Il catetere venoso periferico (CVP) è il presidio più usato in ambito ospedaliero. Ogni giorno in Italia vengono posizionati centinaia di migliaia di agocannule. La tecnica corretta riduce il dolore del paziente, prolunga la vita dell’accesso e previene complicanze evitabili.
Materiali necessari
Prima di avvicinarti al paziente prepara tutto:
- Agocannula della misura appropriata (18G per trasfusioni, 20-22G per terapia standard, 24G per vene fragili)
- Laccio emostatico
- Disinfettante a base alcolica (clorexidina 2% o alcol isopropilico 70%)
- Garze sterili
- Medicazione trasparente semipermeabile (TSM)
- Cerotto di fissaggio supplementare
- Guanti non sterili (la procedura non è sterile, ma asettica)
- Deflussore o tappo needlefree
- Soluzione fisiologica per flush
Scelta del sito
Privilegia nell’ordine:
- Avambraccio (vene cefalica, basilica, mediana) — sito di prima scelta
- Dorso della mano — second choice, più doloroso e soggetto a infiltrazione
- Fossa antecubitale — evita se possibile: mobilità articolare limita la durata e aumenta il rischio di occlusione
Evita sempre: arto con linfedema, con fistola arterovenosa, con esiti di mastectomia ipsilaterale, vene sclerotiche, siti con ematomi o infezione attiva.
Tecnica di inserimento
- Igiene delle mani — frizione alcolica prima di indossare i guanti
- Posizionamento del laccio — 10-15 cm sopra il sito previsto; non lasciarlo in sede più di 2 minuti
- Selezione della vena — palpazione con dito indice, non con più dita; la vena deve essere elastica, rettilinea, sufficientemente calibrosa
- Disinfezione — applica il disinfettante con movimento circolare dal centro verso la periferia; attendi il tempo di azione (almeno 30 secondi per la clorexidina)
- Inserimento — bisella in alto, angolo 15-30° rispetto alla cute, avanzamento lento; attendi il refluo ematico nel flash chamber
- Scivolamento della cannula — abbassa l’angolo, avanza la cannula nel lume venoso mentre ritrai lo stiletto contemporaneamente di qualche millimetro
- Rimozione del laccio — prima di rimuovere completamente lo stiletto
- Connessione — collega il deflussore o il tappo; flush con 5-10 ml di soluzione fisiologica per verificare la pervietà
- Fissaggio — medicazione TSM centrata sull’inserzione; non coprire il sito con cerotti opachi
Documentazione
Registra nella documentazione infermieristica:
- Data e ora di inserimento
- Calibro e lunghezza dell’agocannula
- Sito anatomico preciso (es. “vena cefalica, terzo medio avambraccio sinistro”)
- Numero di tentativi
- Firma dell’operatore
Sorveglianza e durata
Le linee guida CDC non prevedono una sostituzione programmata ogni 72-96 ore se il sito è asintomatico. La sostituzione va effettuata quando compare:
- Flebite (eritema, calore, edema, dolore, cordone venoso palpabile)

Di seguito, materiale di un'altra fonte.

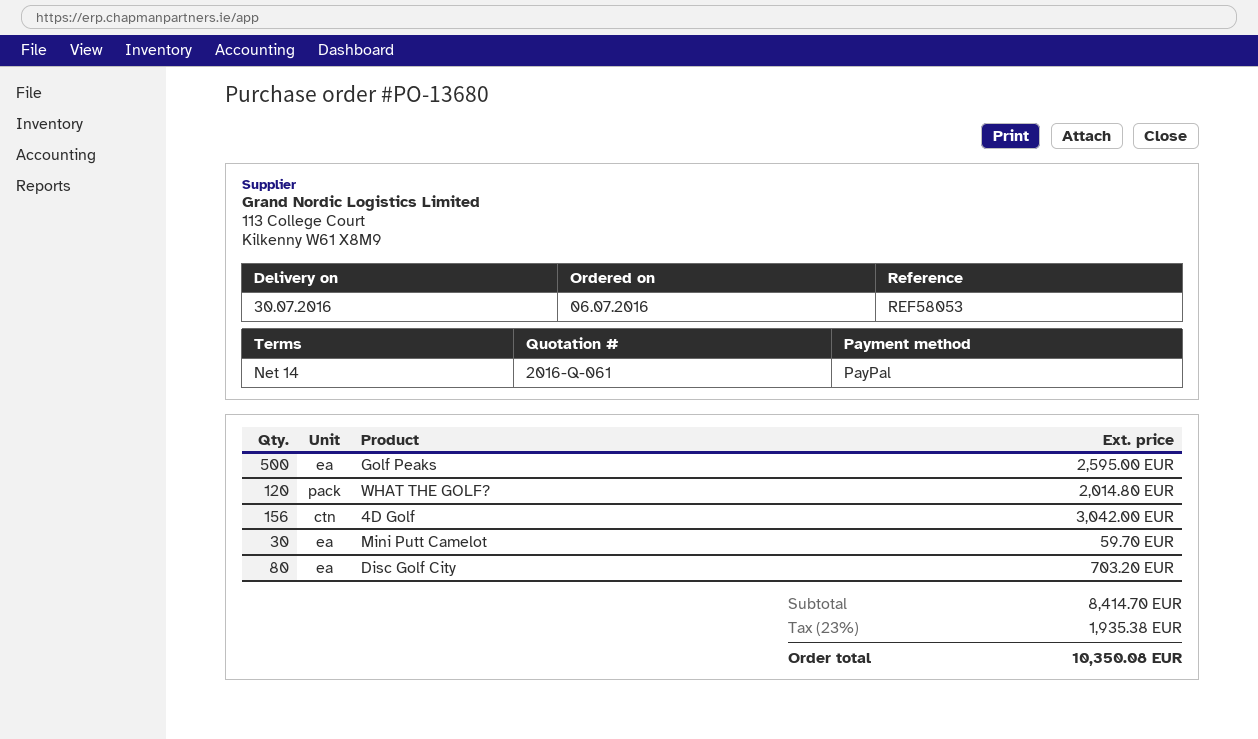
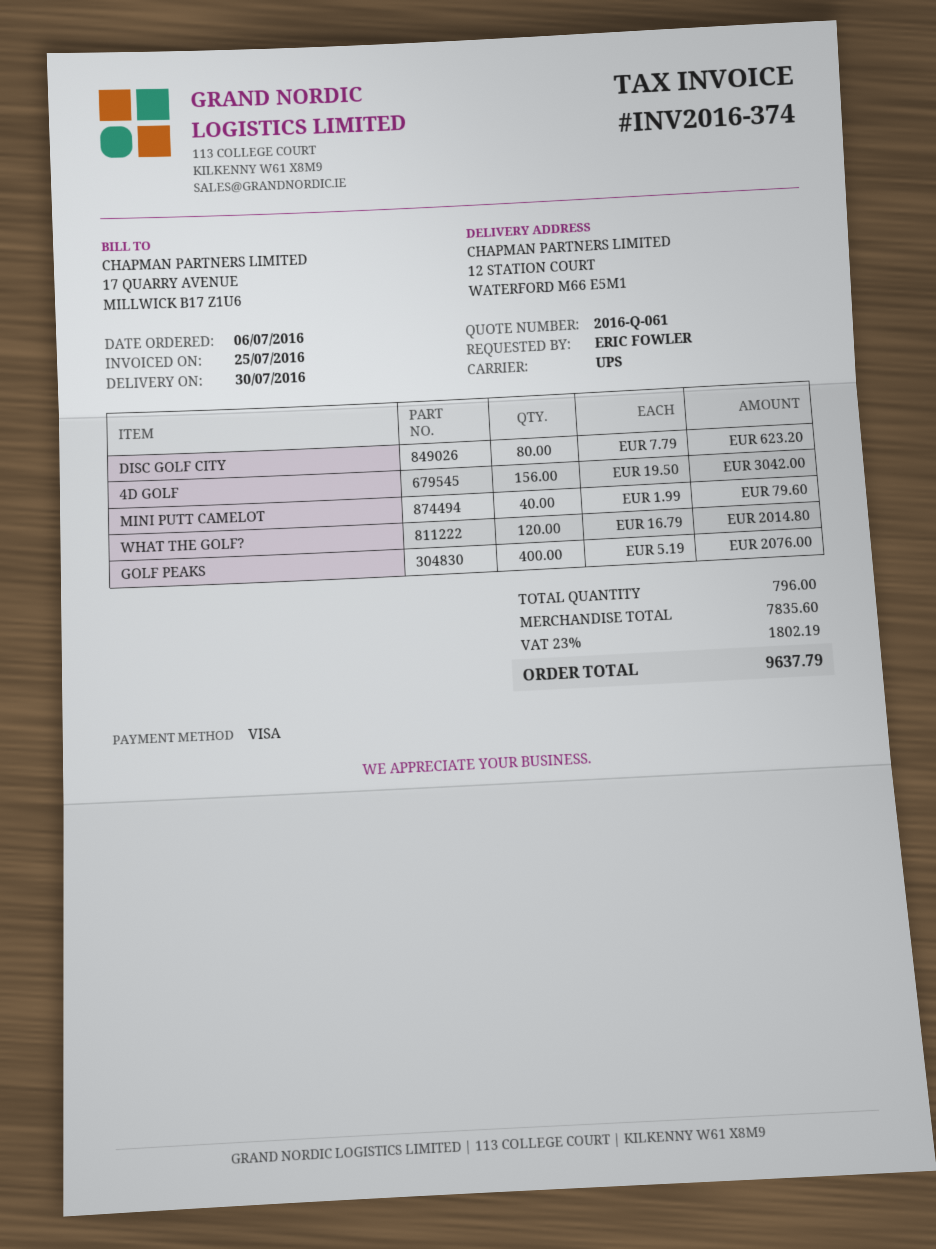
payment method: PayPal -> Visa
Golf Peaks: 500 for 2595.00 -> 400 for 2076.00
Mini Putt Camelot: 30 for 59.70 -> 40 for 79.60
Disc Golf City: 80 for 703.20 -> 80 for 623.20
subtotal: 8414.70 -> 7835.60
tax: 23% = 1935.38 -> 23% = 1802.19
total: 10350.08 -> 9637.79

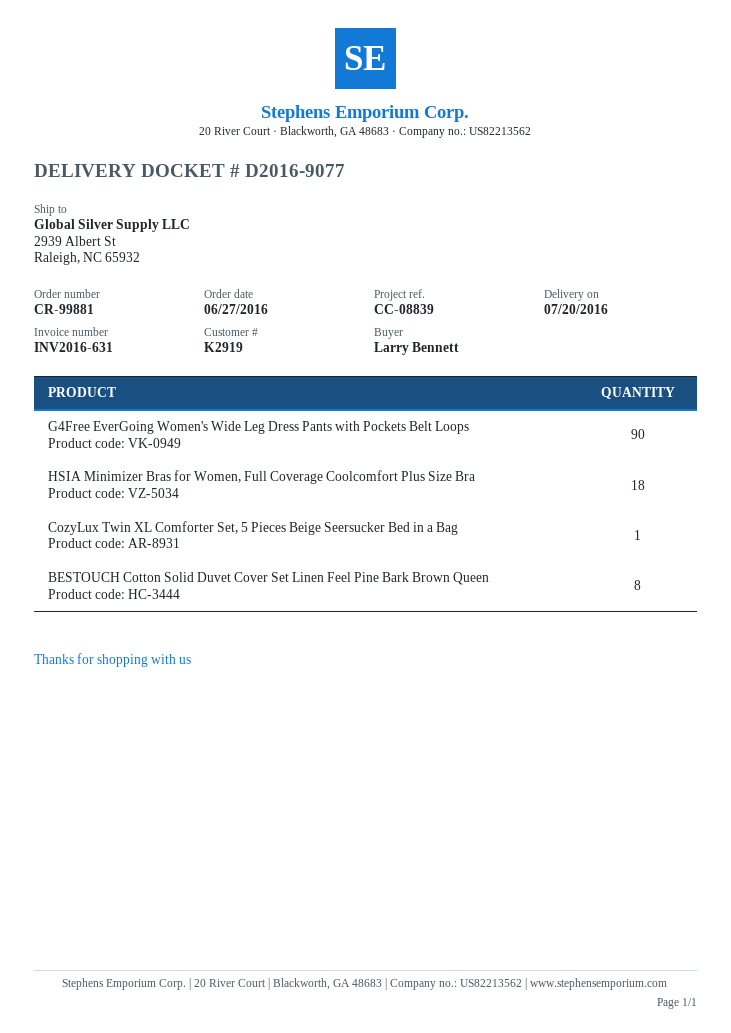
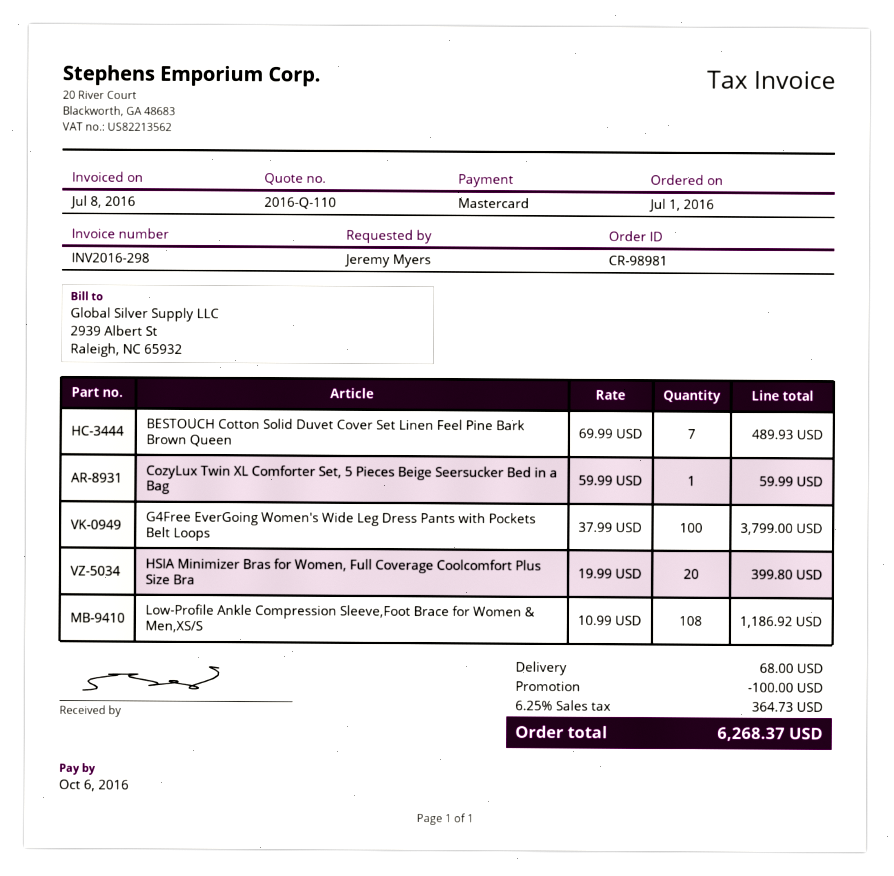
order number: CR-99881 -> CR-98981
order date: 2016-06-27 -> 2016-07-01
invoice number: INV2016-631 -> INV2016-298
ordered by: Larry Bennett -> Jeremy Myers
G4Free EverGoing Women's Wide Leg Dress Pants with Pockets Belt Loops: 90 -> 100
HSIA Minimizer Bras for Women, Full Coverage Coolcomfort Plus Size Bra: 18 -> 20
BESTOUCH Cotton Solid Duvet Cover Set Linen Feel Pine Bark Brown Queen: 8 -> 7
Low-Profile Ankle Compression Sleeve,Foot Brace for Women & Men,XS/S: none -> 108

- Infiltrazione (gonfiore, cute fredda, flusso rallentato)
- Infezione (eritema > 2 cm, secrezione, febbre)
- Ostruzione resistente al flush
Valuta il sito almeno ogni 8 ore (ogni turno) e documenta la valutazione con la scala VIP (Visual Infusion Phlebitis Score).
Errori frequenti da evitare
- Flush insufficiente dopo la somministrazione: residui di farmaco nella cannula accelerano la flebite chimica
- Cerotto a farfalla sopra il sito: impedisce la visualizzazione e ritarda il riconoscimento della complicanza
- Laccio lasciato troppo a lungo: compromette la vena e causa ematoma
- Sito non documentato: rende impossibile la sorveglianza da parte degli altri infermieri del turno
Note di Fabrizio Devito
Il CVP è una procedura che gli infermieri fanno centinaia di volte. Il rischio è che la ripetizione produca automatismo e riduca l’attenzione alla sorveglianza. La complicanza più prevenibile non è il mancato inserimento al primo tentativo: è la flebite che nessuno ha identificato per 12 ore perché il sito era coperto o non valutato.